Redis Explicit propagation of commands

Currently server.dirty has two purposes: 1. Deciding when to save an RDB 2. Deciding if the command that was just executed should be propagated

This problem is that the two don't always come together: 1. Sometimes I want to increment server.dirty but avoid propagation: Tha happens whenever a module command changes the dataset because the module subsystem is in charge of propagation) 2. Sometimes I want to increment server.dirty but avoid RDB saving: For example, a module CONFIG SET command that the module wishes to propagate.

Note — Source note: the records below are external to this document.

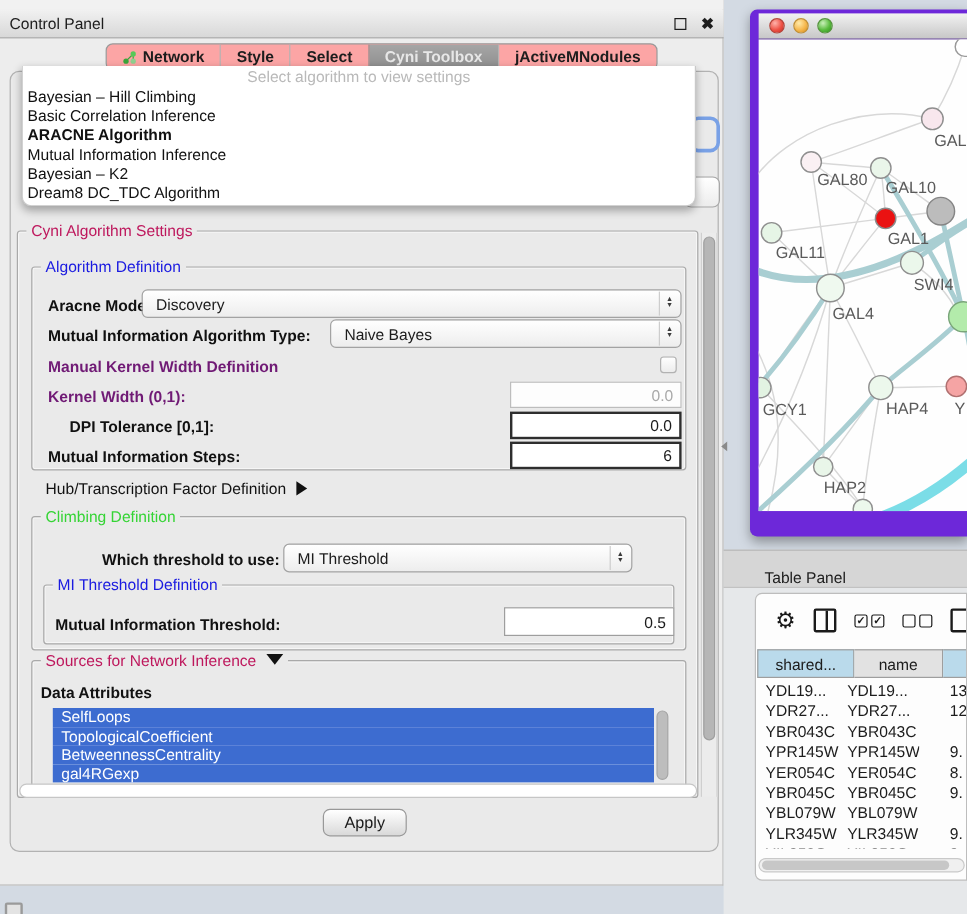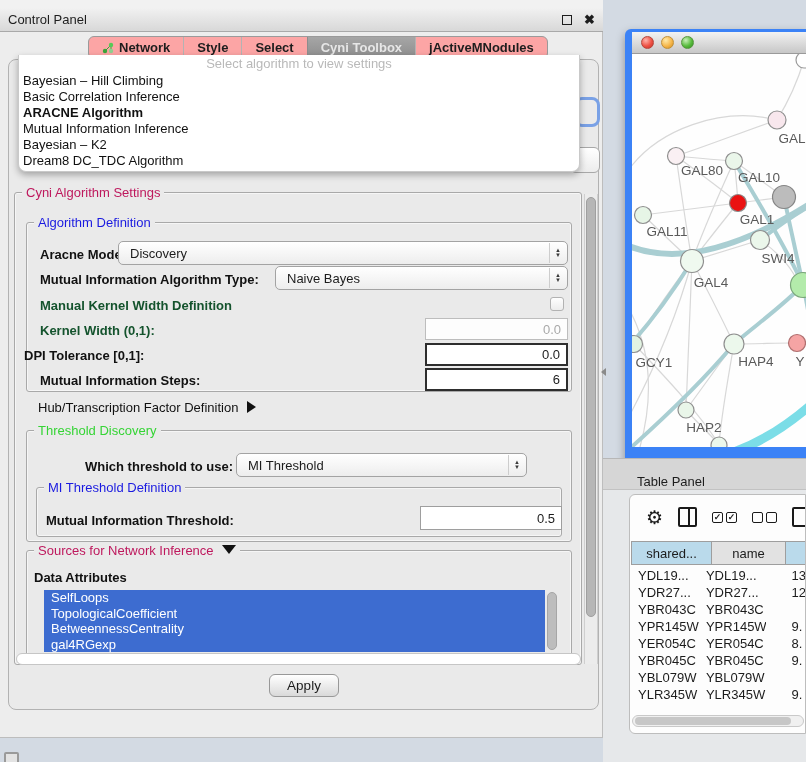--- a/index.html
+++ b/index.html
@@ -33,21 +33,21 @@
   
   .frag-blue { position:absolute; left:574px; top:97px; width:26px; height:30px; border:3px solid #79a1e6; border-radius:8px; z-index:5; }
   .frag-combo { position:absolute; left:570px; top:147px; width:30px; height:26px; border:1px solid #a8a8a8; border-radius:6px; background:linear-gradient(#ffffff,#ececec); z-index:5; }
 
   
   .group { position:absolute; border:1px solid #a9a9a9; border-radius:3px; box-shadow:inset 0 0 0 1px rgba(255,255,255,0.55); }
   .group-title { position:absolute; top:-8px; left:7px; background:#eaeaea; padding:0 4px; font-size:13px; white-space:nowrap; }
   .t-blue { color:#1a1ae0; } .t-green { color:#35d435; } .t-black { color:#be185d; }
 
   .flabel { position:absolute; font-size:13px; font-weight:bold; color:#111; white-space:nowrap; }
-  .flabel.dis { color:#14532d; }
+  .flabel.dis { color:#701a75; }
   .plain { font-weight:normal; }
 
   .combo { position:absolute; border:1px solid #a3a3a3; border-radius:5px; background:linear-gradient(#ffffff,#ededed); display:flex; align-items:center; padding-left:11px; font-size:13px; }
   .combo-arrows { position:absolute; right:1px; top:1px; bottom:1px; width:17px; border-left:1px solid #cdcdcd; display:flex; flex-direction:column; align-items:center; justify-content:center; color:#3a3a3a; font-size:6px; line-height:5px; }
 
   .tfield { position:absolute; background:#ffffff; font-size:13px; text-align:right; padding:0 6px; display:flex; align-items:center; justify-content:flex-end; }
   .tfield.en { border:2px solid #2e2e2e; }
   .tfield.dis { border:1px solid #bdbdbd; color:#a9a9a9; background:#fdfdfd; }
 
   .checkbox { position:absolute; width:14px; height:14px; border:1px solid #b2b2b2; border-radius:3px; background:linear-gradient(#fefefe,#ececec); }
@@ -63,21 +63,21 @@
 
   
   .vtrack { position:absolute; left:584px; top:194px; width:14px; height:470px; background:#ececec; border-left:1px solid #cfcfcf; border-right:1px solid #cfcfcf; }
   .vthumb { position:absolute; left:586px; top:197px; width:10px; height:420px; background:#b6b6b6; border:1px solid #9f9f9f; border-radius:5px; }
 
   .divider-arrow { position:absolute; left:601px; top:368px; width:0; height:0; border-top:4px solid transparent; border-bottom:4px solid transparent; border-right:5px solid #8a8a8a; }
 
   .apply-btn { position:absolute; left:269px; top:674px; width:70px; height:23px; border:1px solid #989898; border-radius:6px; background:linear-gradient(#ffffff,#d9d9d9); font-size:13.5px; display:flex; align-items:center; justify-content:center; }
 
   
-  .net-win { position:absolute; left:625px; top:8px; width:181px; height:439px; background:#3b82f6; border-radius:6px 0 0 6px; box-shadow:0 4px 10px rgba(0,0,0,0.35); padding:3px 0 21px 7px; z-index:2;margin-top:21px; }
+  .net-win { position:absolute; left:625px; top:8px; width:181px; height:439px; background:#6d28d9; border-radius:6px 0 0 6px; box-shadow:0 4px 10px rgba(0,0,0,0.35); padding:3px 0 21px 7px; z-index:2; }
   .net-inner { width:174px; height:415px; overflow:hidden; }
   .net-titlebar { height:22px; background:linear-gradient(#f2f2f2,#c7c7c7); border-bottom:1px solid #9a9a9a; display:flex; align-items:center; padding-left:9px; gap:7px; }
   .light { width:13px; height:13px; border-radius:50%; }
   .light.red { background:radial-gradient(circle at 35% 30%, #ffb3ab, #ee5144 55%, #bf2f27); border:1px solid #b5463c; }
   .light.yellow { background:radial-gradient(circle at 35% 30%, #ffeaa9, #f6b74c 55%, #cf8a1e); border:1px solid #c09038; }
   .light.green { background:radial-gradient(circle at 35% 30%, #c9f0b9, #58bb3d 55%, #2e8c1e); border:1px solid #57953f; }
   .net-canvas { width:174px; height:393px; background:#fefefe; }
   .net-canvas text { font-size:13.5px; fill:#5a5a5a; }
 
   
@@ -183,32 +183,32 @@
           <span>▼</span>
         </span>
     </div>
 
     <span class="flabel dis" style="left:40px; top:298px;">Manual Kernel Width Definition</span>
     <span class="checkbox" style="left:550px; top:297px;"></span>
 
     <span class="flabel dis" style="left:40px; top:323px;">Kernel Width (0,1):</span>
     <div class="tfield dis" style="left:425px; top:318px; width:143px; height:22px;">0.0</div>
 
-    <span class="flabel" style="left:24px; top:348px;">DPI Tolerance [0,1]:</span>
+    <span class="flabel" style="left:58px; top:348px;">DPI Tolerance [0,1]:</span>
     <div class="tfield en" style="left:425px; top:343px; width:143px; height:23px;">0.0</div>
 
     <span class="flabel" style="left:40px; top:373px;">Mutual Information Steps:</span>
     <div class="tfield en" style="left:425px; top:368px; width:143px; height:23px;">6</div>
 
     <span class="flabel plain" style="left:38px; top:400px;">
       <span>Hub/Transcription Factor Definition</span><span class="tri-right"></span>
     </span>
 
     <div class="group" style="left:26px; top:430px; width:546px; height:112px;">
-      <span class="group-title t-green">Threshold Discovery</span>
+      <span class="group-title t-green">Climbing Definition</span>
     </div>
     <span class="flabel" style="left:85px; top:459px;">Which threshold to use:</span>
     <div class="combo" style="left:236px; top:453px; width:291px; height:24px;">
       <span>MI Threshold</span>
       <span class="combo-arrows">
           <span>▲</span>
           <span>▼</span>
         </span>
     </div>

See #11292

It is probably true that most of the propagation issues regarding server.dirty somehow have to do with the fact that modules use explicit propagation, but that's for a good reason: Modules should have the flexibility to replicate a custom command to the replica (even Redis does that some times: SPOP propagates as SREM)

I suggest dropping the implicit propagation idea and having only one way of propagating commands, which is explicit propagation because it is the most flexible. That means that server.dirty will be used only for RDB saving and that each command would have to call something like alsoPropagateVerbatim if it wants to be propagated.

Pros: 1. Same code path for module/native propagation 2. Getting rid of a lot of code: CMD_CALL_PROPAGATE_* flags, the ugly if in call to propagate the current command, rewriteClientCommandVector, replaceClientCommandVector, preventCommandPropagation, and possibly more. 3. Much simpler and easy-to-follow code.

Cons: 1. A lot of calls to alsoPropagateVerbatim (but I think we can take this con and turn it into a pro: having a keyChanged function that wraps things like signalModifiedKey and notifyKeyspaceEvent that always go together. That reduces the chances of forgetting to call any of them)

Comment From: oranagra

for the record, I agree with all the arguments.

One other important con: * it'll make Backports, cherry-picks, merges of old PRs and to other forks very risky.

@redis/core-team / others, please provide feedback before we proceed to a POC.

Comment From: itamarhaber

FWIW, this seems like a good chore to have.

Comment From: JimB123

I'd like to add that we should do some explicit naming changes.

In the old days... There was the current command, and then sometimes additional things which needed to be propagated. We would "propagate" the current command, and then, if the list of things to "also propagate" wasn't empty, we'd send those too.

In Redis 7, this got reworked a bit. Functionally, it's much nicer. But some of the legacy naming was carried over. The old "propagate" routine was renamed "propagateNow". It was made static and is only used internally. We eliminated the concept of a current command as separate from the list to "also propagate". But now, the function "alsoPropagate" has been made the API for propagation.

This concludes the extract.